- **Requirement**
Exactly and only the lines from the one containing "- With this" through the close of the entries below are to be set down.

(Records drawn from a dataset)

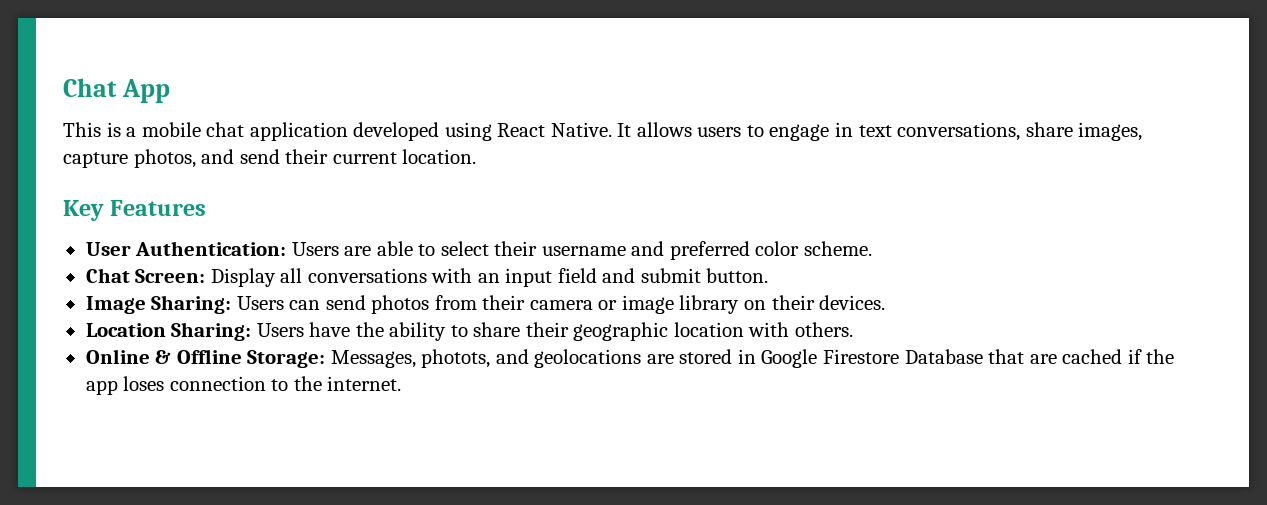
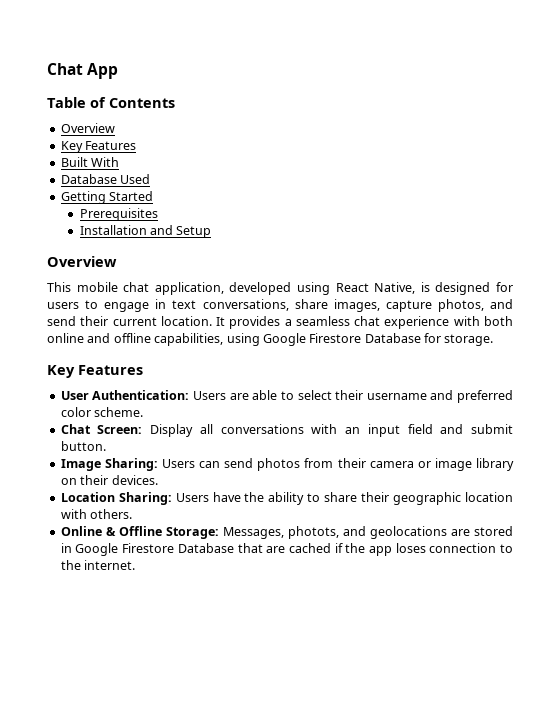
+ Table of Contents
+ Overview
+ Key Features
+ Built With
+ Database Used
+ Getting Started
+ Prerequisites
+ Installation and Setup
+ Overview
- This is a mobile chat application developed using React Native. It allows users to engage in text conversations, share images, capture photos, and send their current location.
+ This mobile chat application, developed using React Native, is designed for users to engage in text conversations, share images, capture photos, and send their current location. It provides a seamless chat experience with both online and offline capabilities, using Google Firestore Database for storage.

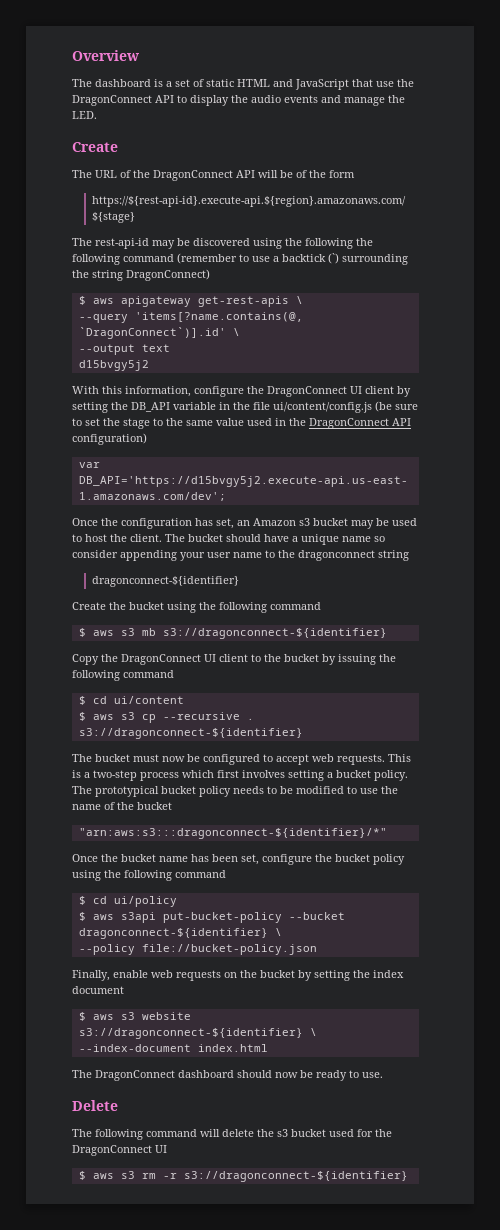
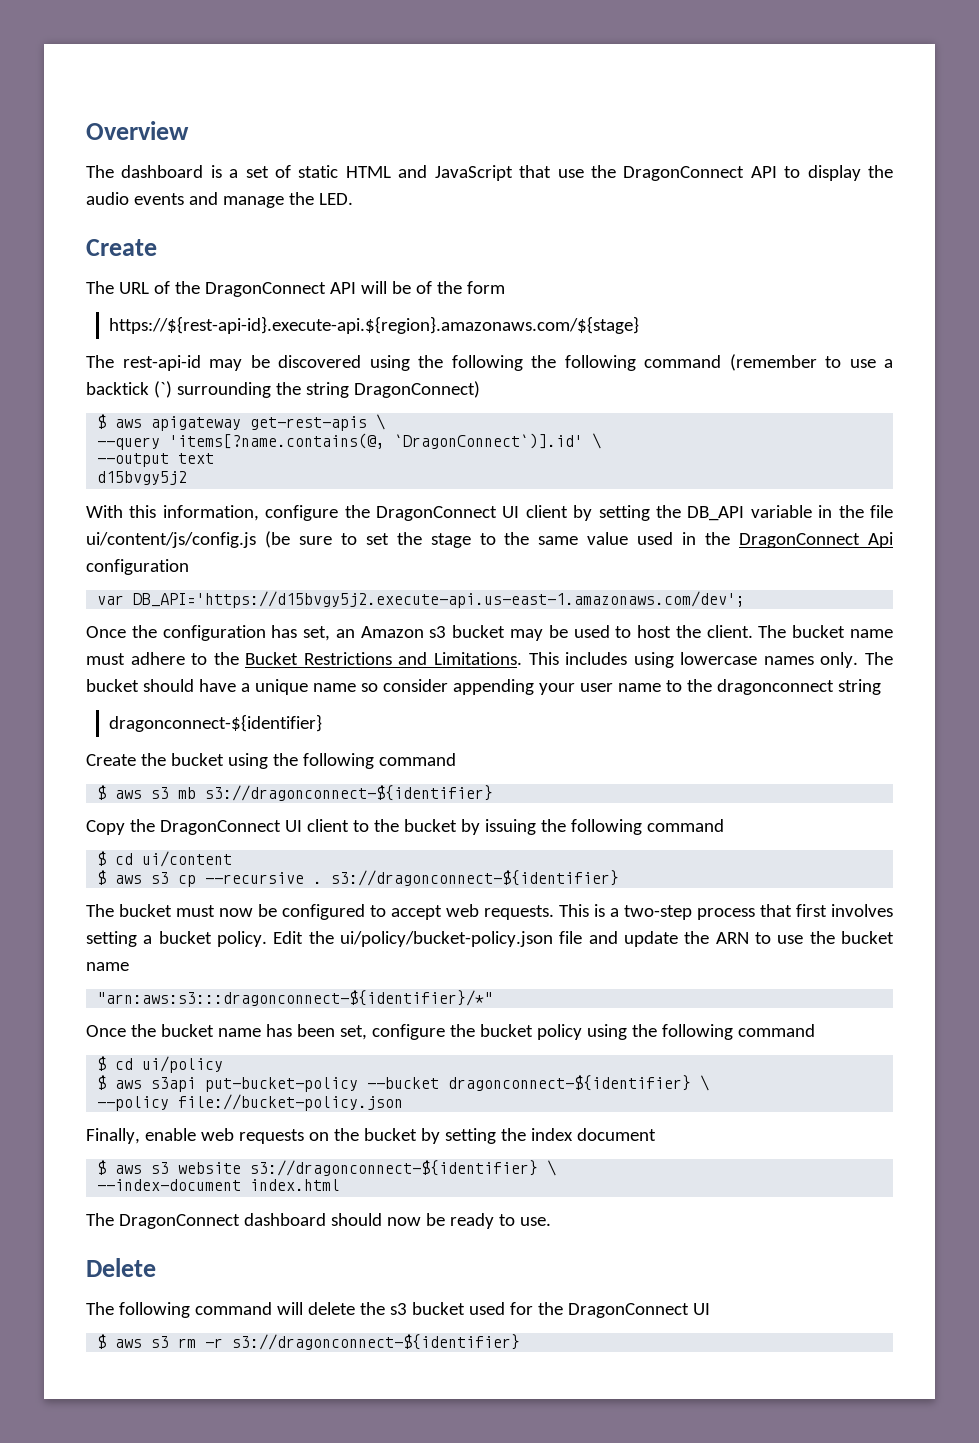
- With this information, configure the DragonConnect UI client by setting the DB_API variable in the file ui/content/config.js (be sure to set the stage to the same value used in the DragonConnect API configuration)
+ With this information, configure the DragonConnect UI client by setting the DB_API variable in the file ui/content/js/config.js (be sure to set the stage to the same value used in the DragonConnect Api configuration
- The bucket should have a unique name so consider appending your user name to the dragonconnect string
+ The bucket name must adhere to the Bucket Restrictions and Limitations. This includes using lowercase names only. The bucket should have a unique name so consider appending your user name to the dragonconnect string
- This is a two-step process which first involves setting a bucket policy.
+ This is a two-step process that first involves setting a bucket policy.
- The prototypical bucket policy needs to be modified to use the name of the bucket
+ Edit the ui/policy/bucket-policy.json file and update the ARN to use the bucket name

- **Exercise result**
- With this information, configure the DragonConnect UI client by setting the DB_API variable in the file ui/content/config.js (be sure to set the stage to the same value used in the DragonConnect API configuration)
+ With this information, configure the DragonConnect UI client by setting the DB_API variable in the file ui/content/js/config.js (be sure to set the stage to the same value used in the DragonConnect Api configuration
- The bucket should have a unique name so consider appending your user name to the dragonconnect string
+ The bucket name must adhere to the Bucket Restrictions and Limitations. This includes using lowercase names only. The bucket should have a unique name so consider appending your user name to the dragonconnect string
- This is a two-step process which first involves setting a bucket policy.
+ This is a two-step process that first involves setting a bucket policy.
- The prototypical bucket policy needs to be modified to use the name of the bucket
+ Edit the ui/policy/bucket-policy.json file and update the ARN to use the bucket name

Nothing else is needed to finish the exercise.